» **DATA RECORDS**:
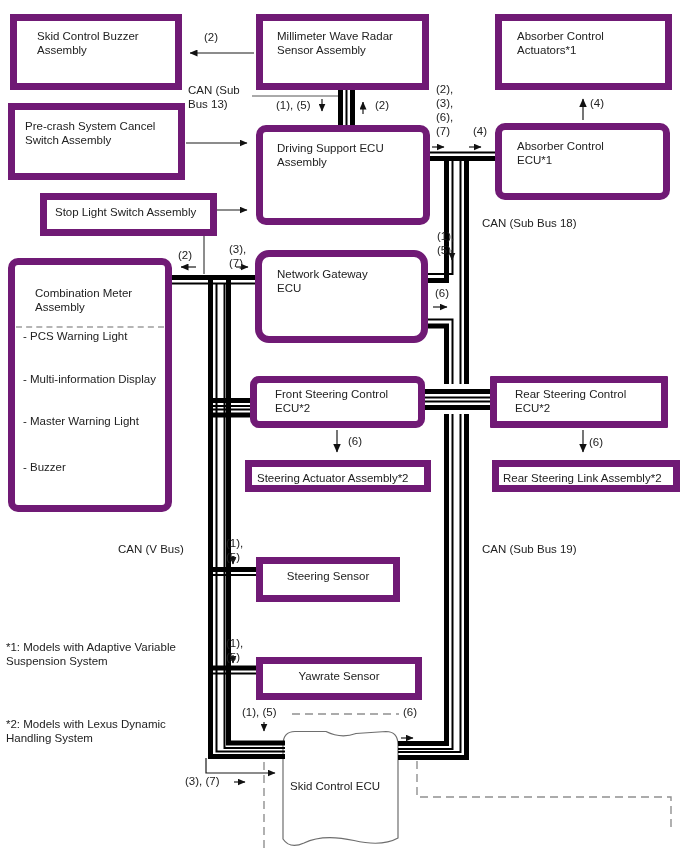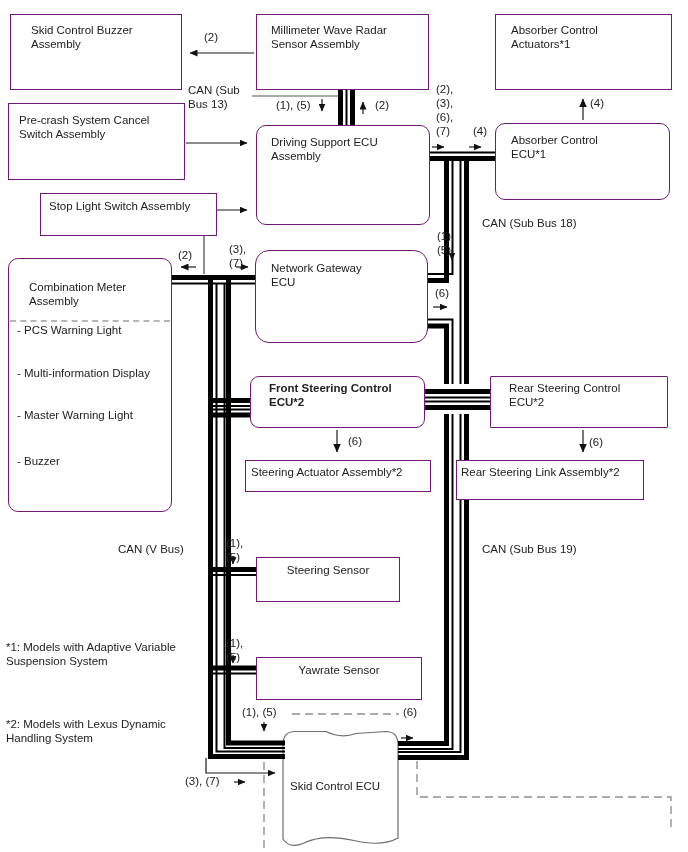--- a/index.html
+++ b/index.html
@@ -6,7 +6,7 @@
   #canvas{position:relative;width:688px;height:852px;background:#fff;overflow:hidden;
           font-family:"Liberation Sans",sans-serif;}
   svg.layer{position:absolute;left:0;top:0;z-index:1;}
-  .box{position:absolute;background:#fff;border:1px solid #701a75;box-sizing:border-box;
+  .box{position:absolute;background:#fff;border:7px solid #701a75;box-sizing:border-box;
        font-size:11.5px;line-height:14px;color:#222;white-space:pre-line;z-index:2;}
   .rounded{border-radius:10px;}
   .lbl{position:absolute;font-size:11.5px;line-height:14px;color:#222;

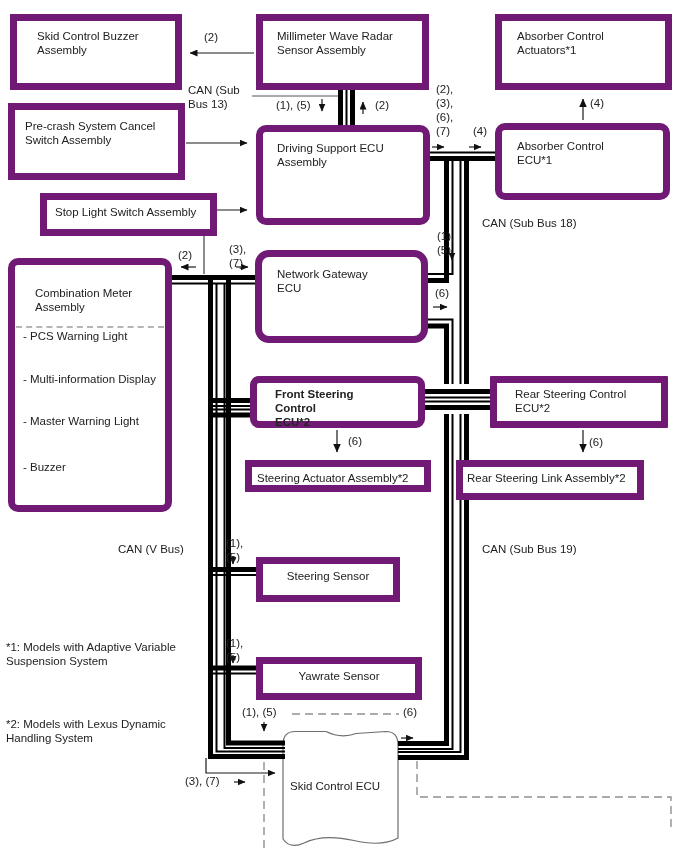--- a/index.html
+++ b/index.html
@@ -151,7 +151,7 @@
   <div class="box rounded" style="left:255px;top:250px;width:173px;height:93px;padding:10px 6px 0 15px;border-radius:14px;">Network Gateway
 ECU</div>
 
-  <div class="box rounded" style="left:250px;top:376px;width:175px;height:52px;padding:4px 24px 0 18px;border-radius:9px;font-weight:bold;">Front Steering Control
+  <div class="box rounded" style="left:250px;top:376px;width:175px;height:52px;padding:4px 24px 0 18px;border-radius:9px;">Front Steering Control
 ECU*2</div>
 
   <div class="box rounded" style="left:490px;top:376px;width:178px;height:52px;padding:4px 6px 0 18px;border-radius:1px;">Rear Steering Control

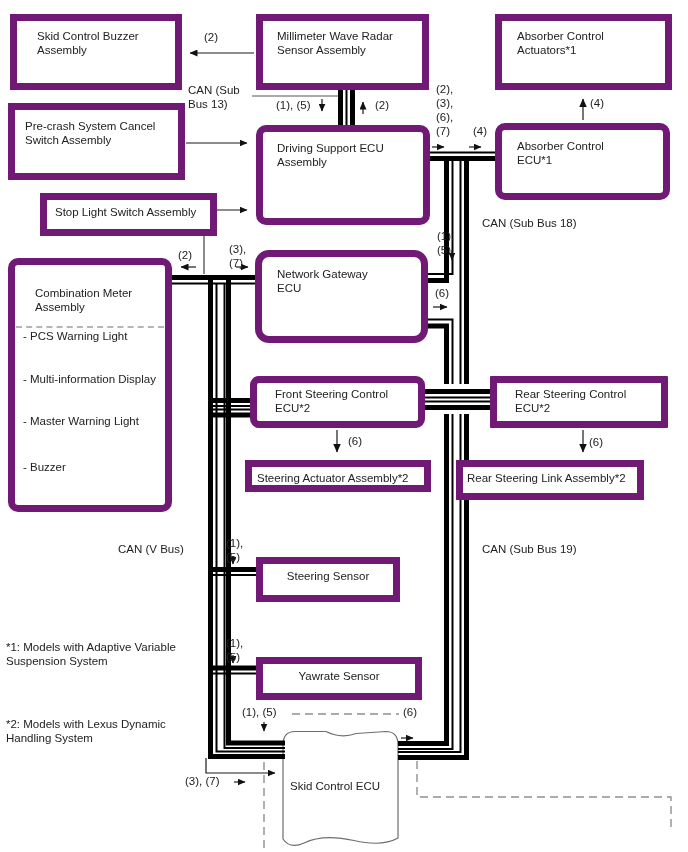--- a/index.html
+++ b/index.html
@@ -159,7 +159,7 @@
 
   <div class="box" style="left:245px;top:460px;width:186px;height:32px;padding:4px 4px 0 5px;">Steering Actuator Assembly*2</div>
 
-  <div class="box" style="left:456px;top:460px;width:188px;height:40px;padding:4px 4px 0 4px;">Rear Steering Link Assembly*2</div>
+  <div class="box" style="left:492px;top:460px;width:188px;height:32px;padding:4px 4px 0 4px;">Rear Steering Link Assembly*2</div>
 
   <div class="box center" style="left:256px;top:557px;width:144px;height:45px;padding:5px 0 0 0;">Steering Sensor</div>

» **DIRECTIONS**:
Instruction for this listing: copy it exactly, but leave the images behind.

» **SOLUTION FOR THIS PROBLEM**:
--- a/index.html
+++ b/index.html
@@ -6,7 +6,7 @@
   #canvas{position:relative;width:688px;height:852px;background:#fff;overflow:hidden;
           font-family:"Liberation Sans",sans-serif;}
   svg.layer{position:absolute;left:0;top:0;z-index:1;}
-  .box{position:absolute;background:#fff;border:1px solid #701a75;box-sizing:border-box;
+  .box{position:absolute;background:#fff;border:7px solid #701a75;box-sizing:border-box;
        font-size:11.5px;line-height:14px;color:#222;white-space:pre-line;z-index:2;}
   .rounded{border-radius:10px;}
   .lbl{position:absolute;font-size:11.5px;line-height:14px;color:#222;

--- a/index.html
+++ b/index.html
@@ -151,7 +151,7 @@
   <div class="box rounded" style="left:255px;top:250px;width:173px;height:93px;padding:10px 6px 0 15px;border-radius:14px;">Network Gateway
 ECU</div>
 
-  <div class="box rounded" style="left:250px;top:376px;width:175px;height:52px;padding:4px 24px 0 18px;border-radius:9px;font-weight:bold;">Front Steering Control
+  <div class="box rounded" style="left:250px;top:376px;width:175px;height:52px;padding:4px 24px 0 18px;border-radius:9px;">Front Steering Control
 ECU*2</div>
 
   <div class="box rounded" style="left:490px;top:376px;width:178px;height:52px;padding:4px 6px 0 18px;border-radius:1px;">Rear Steering Control

--- a/index.html
+++ b/index.html
@@ -159,7 +159,7 @@
 
   <div class="box" style="left:245px;top:460px;width:186px;height:32px;padding:4px 4px 0 5px;">Steering Actuator Assembly*2</div>
 
-  <div class="box" style="left:456px;top:460px;width:188px;height:40px;padding:4px 4px 0 4px;">Rear Steering Link Assembly*2</div>
+  <div class="box" style="left:492px;top:460px;width:188px;height:32px;padding:4px 4px 0 4px;">Rear Steering Link Assembly*2</div>
 
   <div class="box center" style="left:256px;top:557px;width:144px;height:45px;padding:5px 0 0 0;">Steering Sensor</div>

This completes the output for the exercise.